Trojans usurpados por outras gangues

Segundo um relatório em julho do fornecedor de antivírus ESET, as autoridades russas prenderam as pessoas por trás das três maiores operações da Carberp. No entanto, o malware continua a ser usado por outras gangues e está sendo vendido no mercado underground por preços entre US $ 5.000 e US $ 40.000, dependendo da versão e de seus recursos.

"Esta é a primeira vez que vimos softwares móveis componentes de uma gangue Carberp ", disse Aleksandr Matrosov, pesquisador sênior de malware da empresa de antivírus ESET, por email. "Os componentes móveis são usados ​​apenas por um grupo Carberp, mas não podemos divulgar mais detalhes no presente."

Os novos aplicativos Carberp-in-the-Mobile (CitMo) encontrados no Google Play disfarçados de aplicativos móveis do Sberbank e o Alfa-Bank, dois dos maiores bancos da Rússia, e o VKontakte, o mais popular serviço de rede social online da Rússia, disse Maslennikov. O Kaspersky entrou em contato com o Google na quarta-feira e todas as variantes do CitMo foram excluídas do mercado até quinta-feira.

No entanto, o fato de que os cibercriminosos conseguiram fazer o upload desses aplicativos no Google Play questiona a eficiência do mercado de aplicativos. defesas anti-malware, como o scanner anti-malware Bouncer anunciado pelo Google no início deste ano. "Parece que não é tão difícil contornar as defesas do Google Play, porque o malware continua a aparecer lá regularmente", disse Maslennikov por e-mail.

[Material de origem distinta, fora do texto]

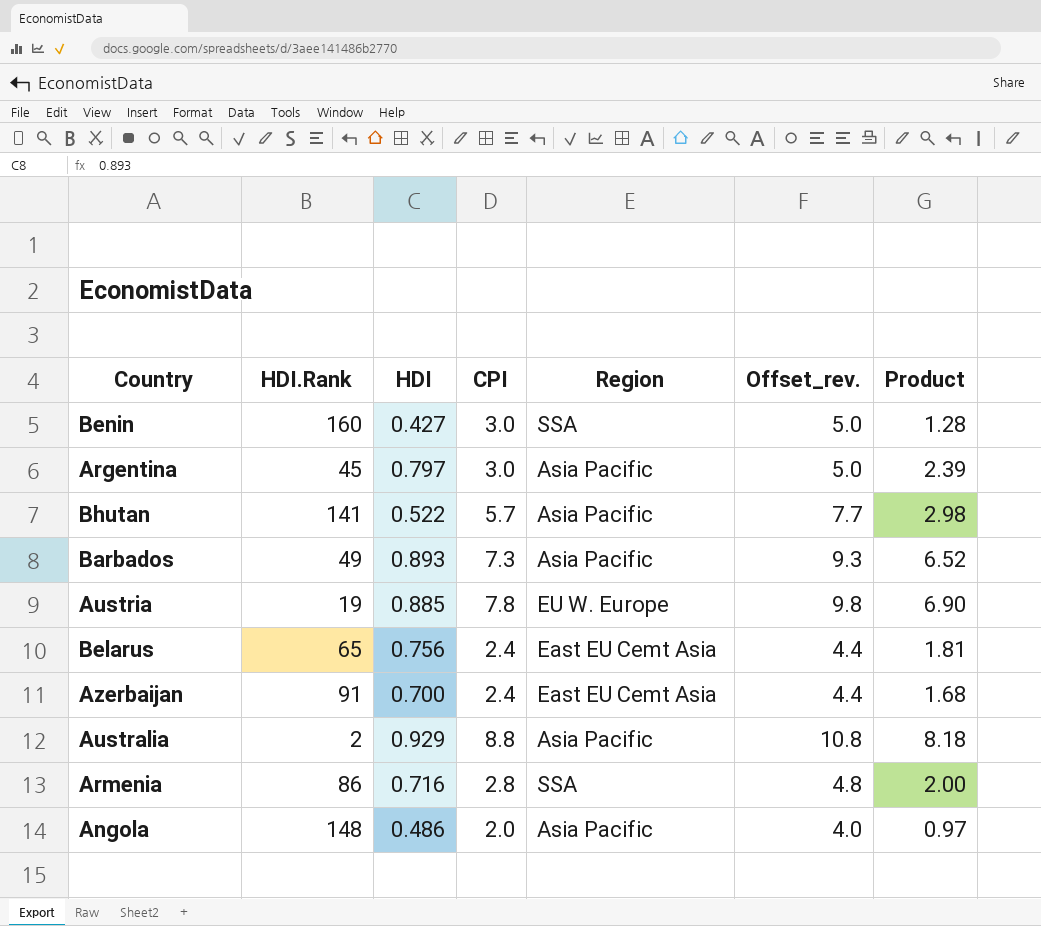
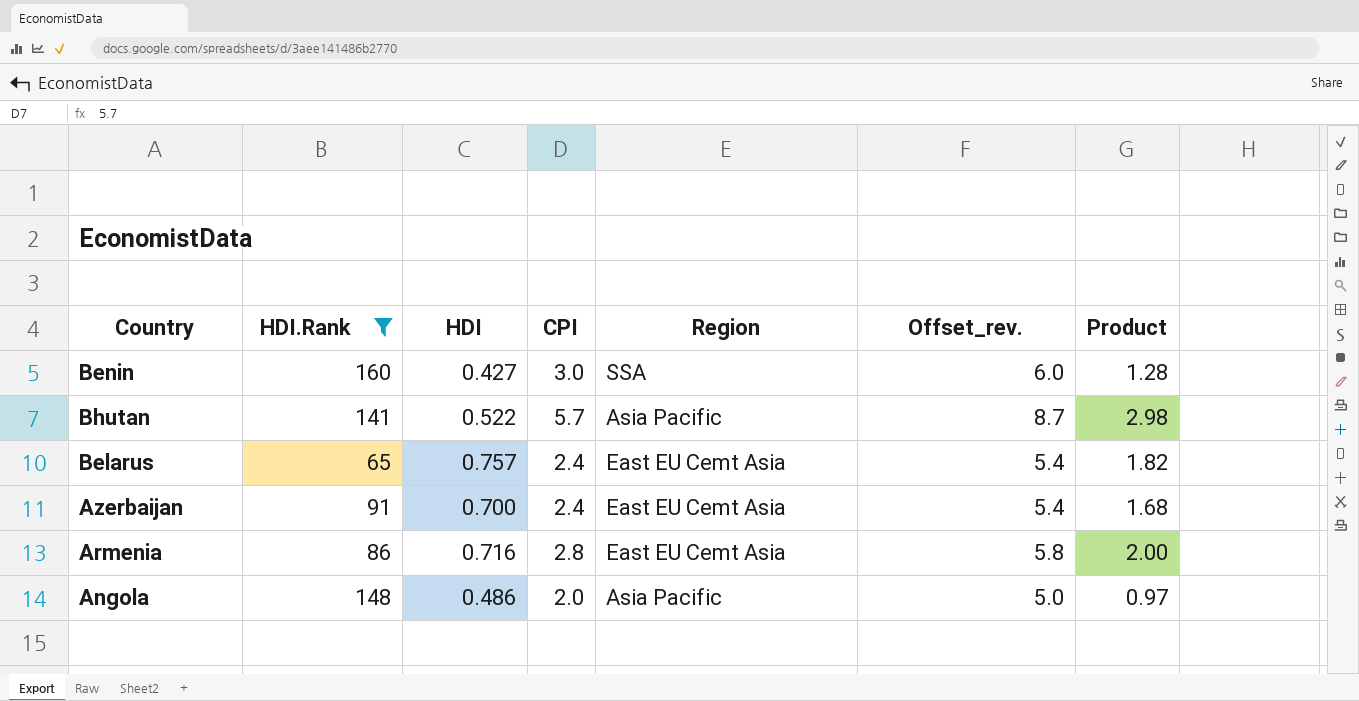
filter: none -> HDI.Rank >= 65
column Offset_rev. | formula: [CPI] + 2 -> [CPI] + 3
Belarus | HDI: 0.756 -> 0.757
Belarus | Product: 1.81 -> 1.82
Armenia | Region: SSA -> East EU Cemt Asia

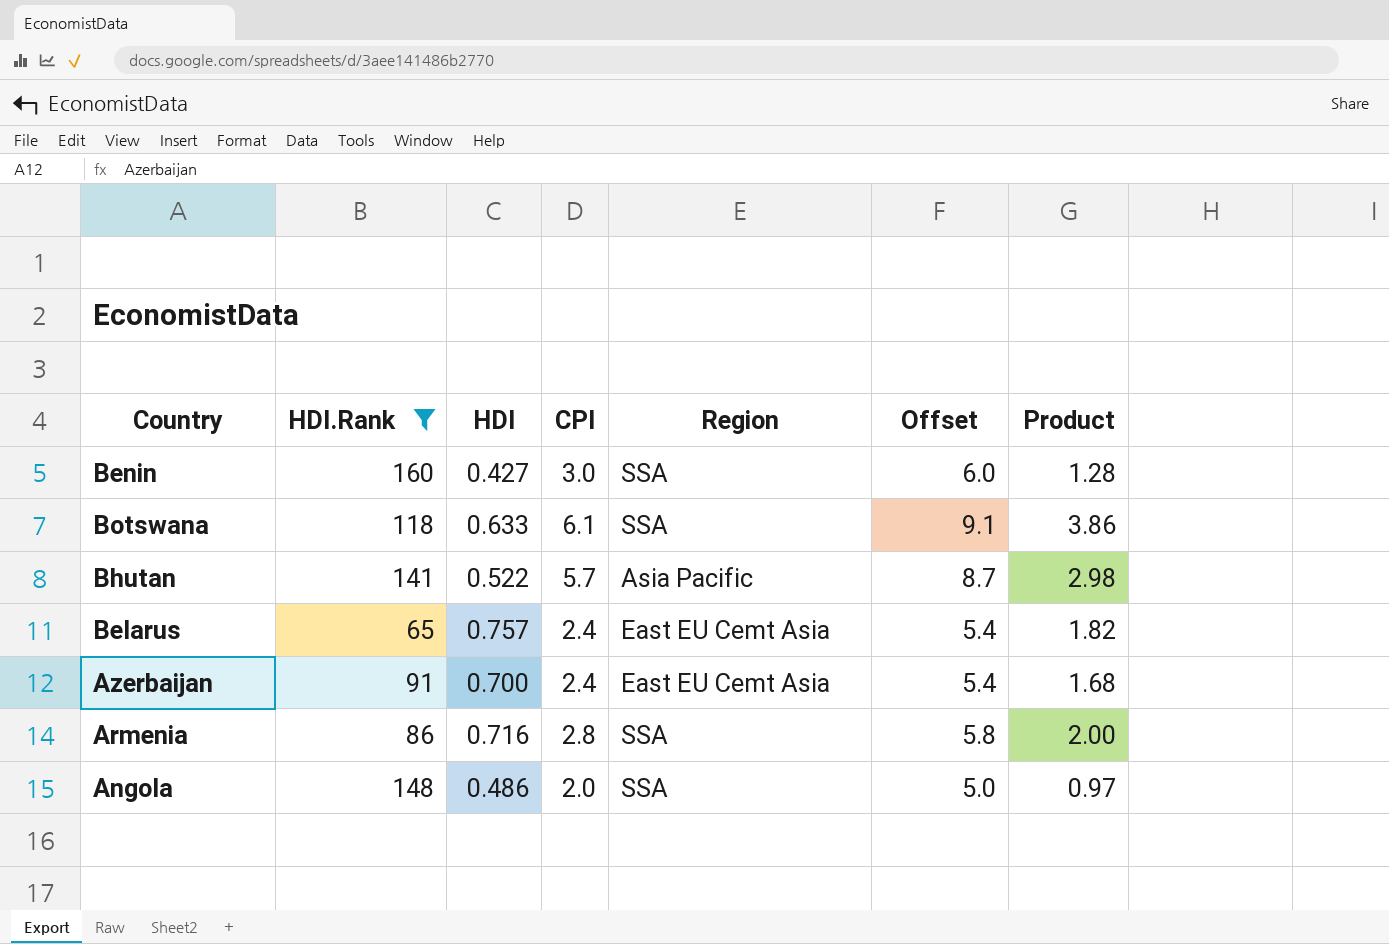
column name: Offset_rev. -> Offset
row Botswana: none -> 118 | 0.633 | 6.1 | SSA | 9.1 | 3.86
Armenia | Region: East EU Cemt Asia -> SSA
Angola | Region: Asia Pacific -> SSA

Bogdan Botezatu, analista sênior de ameaças eletrônicas do fornecedor de antivírus Bitdefender, acredita que pode ser difícil para o Bouncer do Google detectar componentes ZitMo, SpitMo ou CitMo porque eles são funcionalmente semelhantes a alguns aplicativos legítimos.

"O celular A versão do Trojan é responsável apenas por seqüestrar o SMS recebido e encaminhar seu conteúdo para um destinatário diferente, e esse comportamento também é encontrado em aplicativos legítimos, como SMS mana aplicativos avançados ou mesmo aplicativos que permitem ao usuário controlar remotamente seus dispositivos via SMS, no caso de serem roubados ou perdidos ", disse ele por e-mail. "A interceptação de SMS é um recurso que é bem documentado em fóruns, junto com código de amostra. Se o mesmo código de amostra for usado em aplicativos maliciosos e legítimos, será ainda mais difícil de detectar e bloquear."

A capacidade de usar o Google Play para distribuir aplicativos de roubo de SMS oferece vantagens aos cibercriminosos, disse Botezatu. Em primeiro lugar, alguns dispositivos de usuários são configurados para instalar apenas aplicativos obtidos do Google Play. Além disso, os usuários geralmente desconfiam menos de aplicativos baixados via Google Play e prestam menos atenção a suas permissões porque esperam que os aplicativos sejam o que suas descrições afirmam ser, disse ele.